[Bloat] sigcomm wifi
Michael Welzl
michawe at ifi.uio.no
Mon Aug 25 04:33:57 EDT 2014
On 25. aug. 2014, at 10:19, Sebastian Moeller wrote:
> Hi Michael,
>
> On Aug 25, 2014, at 10:01 , Michael Welzl <michawe at ifi.uio.no> wrote:
> [...]
>>
>>> This is a case where a local proxy server can actually make a big difference to you. The connections between your mobile devices and the local proxy server have a short RTT and so all timeouts can be nice and short, and then the proxy deals with the long RTT connections out to the Internet.
>>
>> Adding a proxy to these considerations only complicates them: it's a hard enough trade-off when we just ask ourselves: how large should a buffer for the sake of link layer retransmissions be? (which is closely related to the question: how often should a link layer try to retransmit before giving up?) That's what my emails were about. I suspect that we don't have a good answer to even these questions, and I suspect that we'd better off having something dynamic than fixed default values.
>
> What about framing the retransmissions not in number but rather in time? For example the maximum of either time to transmit a few (say 3?) packet at the current data rate (or maybe one rate lower than current to allow setoriating signal quality) or 20ms (pulled out of thin air, would need some research). The first should make sure we actually retransmit to overcome glitches, and the second should make sure that RTT does not increase to dramatically. This basically assumes that for reasonable interactive traffic we only have a given RTT budget and should make sure not to overspend ;)

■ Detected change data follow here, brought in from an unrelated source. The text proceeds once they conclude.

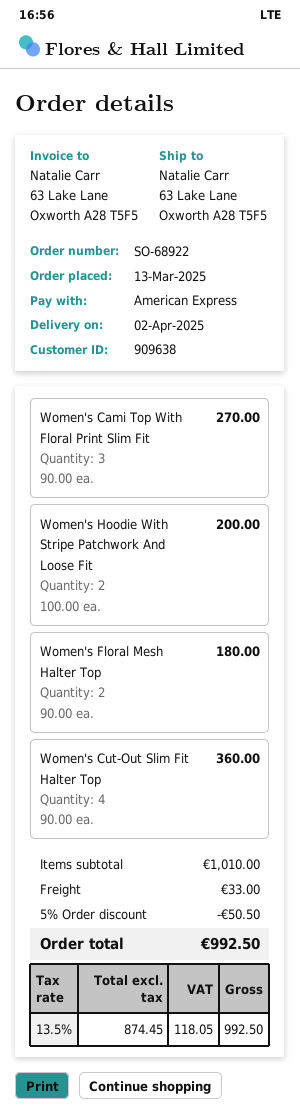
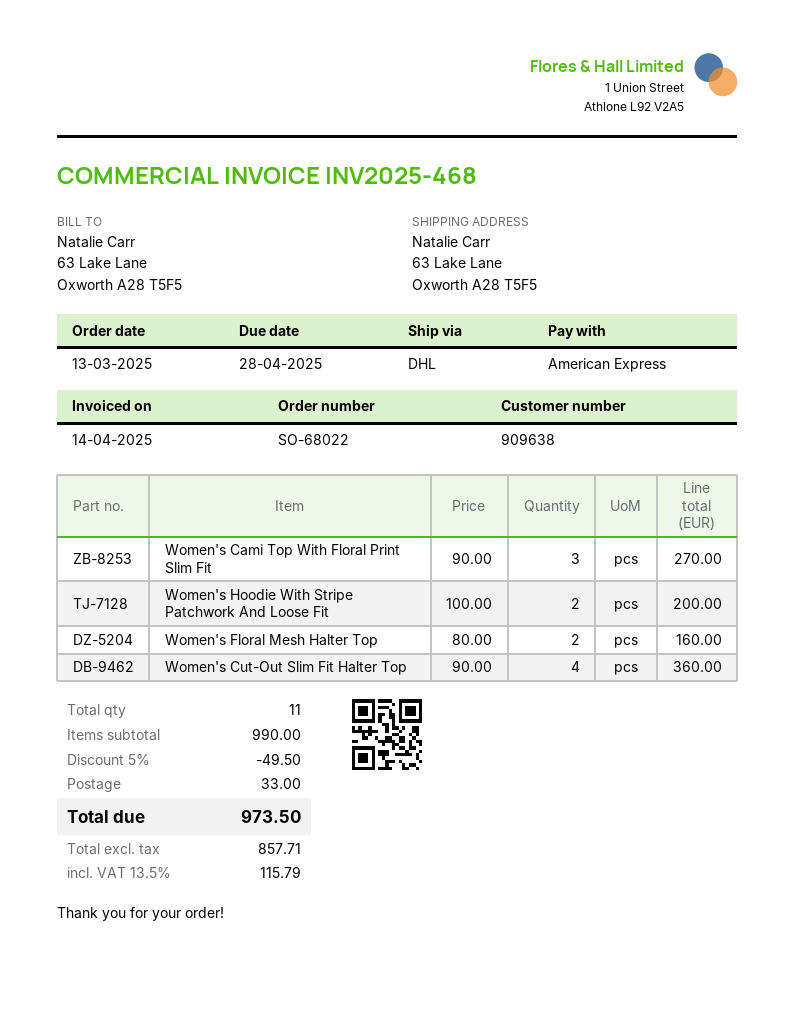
order number: SO-68922 -> SO-68022
Women's Floral Mesh Halter Top: 2 x 90.00 = 180.00 -> 2 x 80.00 = 160.00
subtotal: 1010.00 -> 990.00
discount: 5% = 50.50 -> 5% = 49.50
net: 874.45 -> 857.71
tax: 13.5% = 118.05 -> 13.5% = 115.79
total: 992.50 -> 973.50

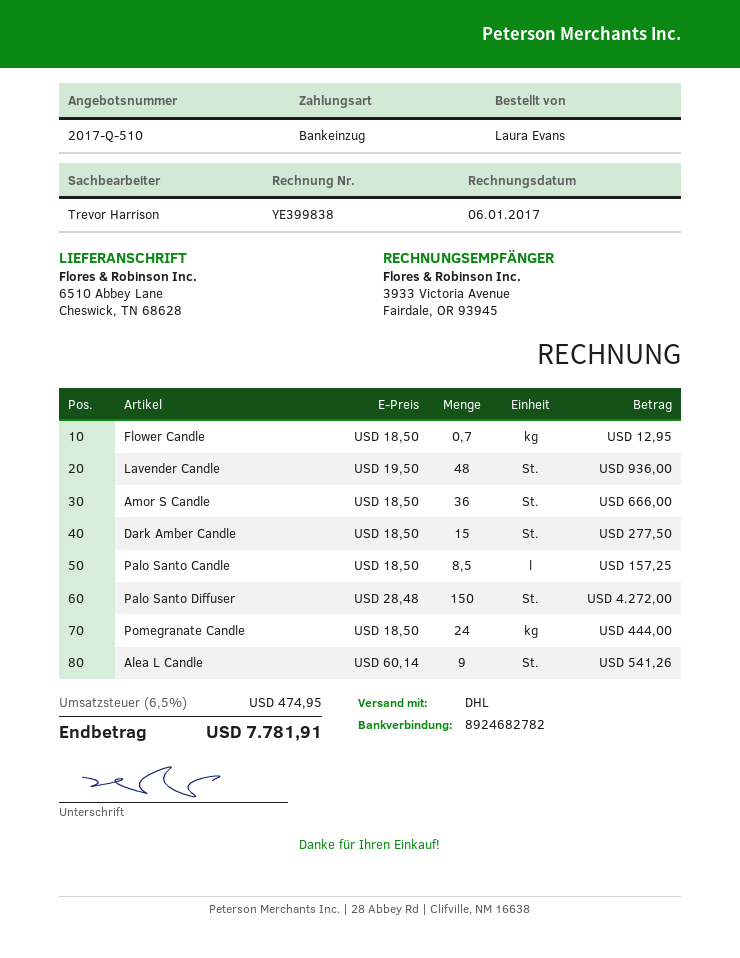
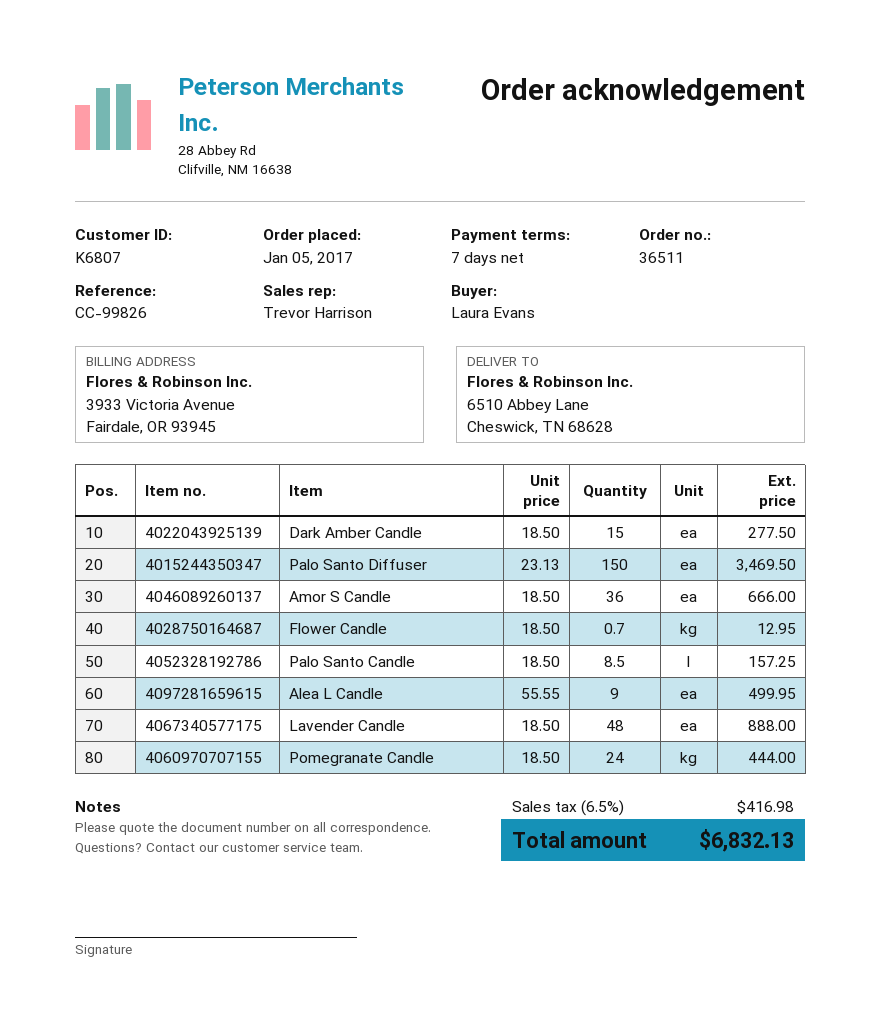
Lavender Candle: 48 x 19.50 = 936.00 -> 48 x 18.50 = 888.00
Palo Santo Diffuser: 150 x 28.48 = 4272.00 -> 150 x 23.13 = 3469.50
Alea L Candle: 9 x 60.14 = 541.26 -> 9 x 55.55 = 499.95
tax: 6.5% = 474.95 -> 6.5% = 416.98
total: 7781.91 -> 6832.13

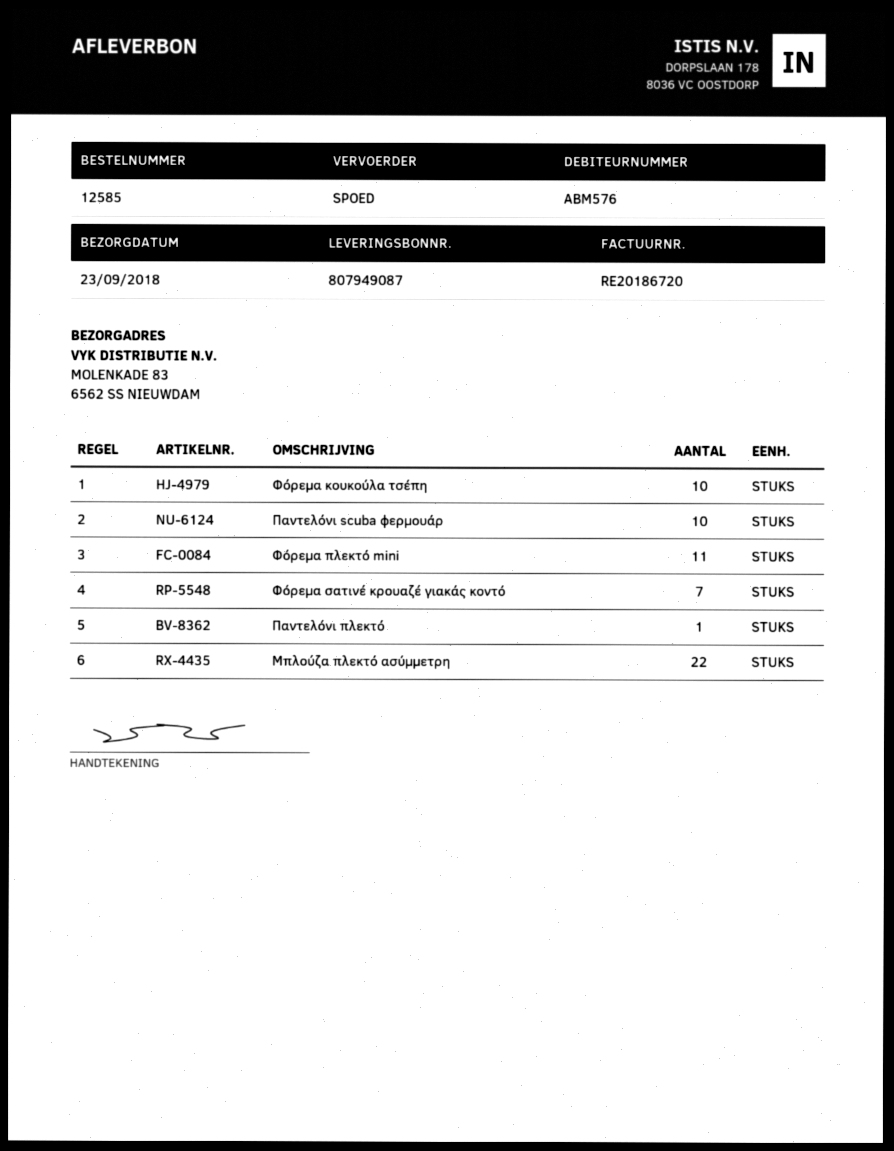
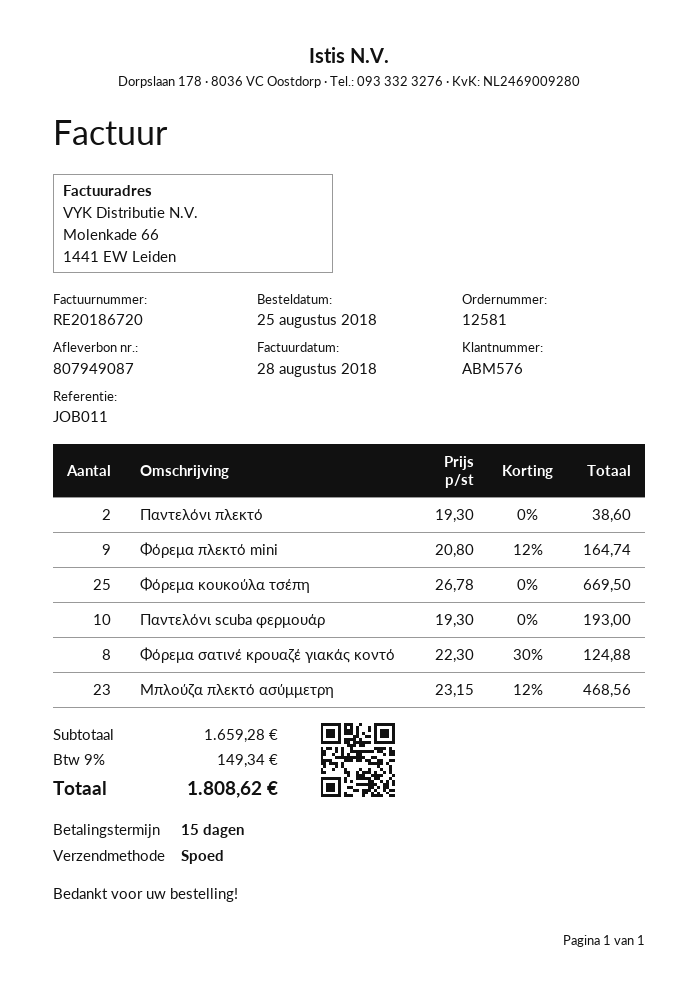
order number: 12585 -> 12581
Φόρεμα κουκούλα τσέπη: 10 -> 25
Φόρεμα πλεκτό mini: 11 -> 9
Φόρεμα σατινέ κρουαζέ γιακάς κοντό: 7 -> 8
Παντελόνι πλεκτό: 1 -> 2
Μπλούζα πλεκτό ασύμμετρη: 22 -> 23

That would be VERY good I think!!!!
As for the actual recommendations, I think we'll also need a lower minimum to avoid that a single random collision that has nothing to do with any real overload causes a TCP reaction. THAT number could be 3, for example.
Then, we typically have a default value of retransmissions in today's equipment - I think that number is usually something in the order of 10. So yes, that limit could be replaced with something like "min(10 retransmissions, 20ms)". I actually wonder what magnitude we can really reach in a practical system - e.g., is 20ms way beyond realistic in a super crowded network? Worth analyzing I guess.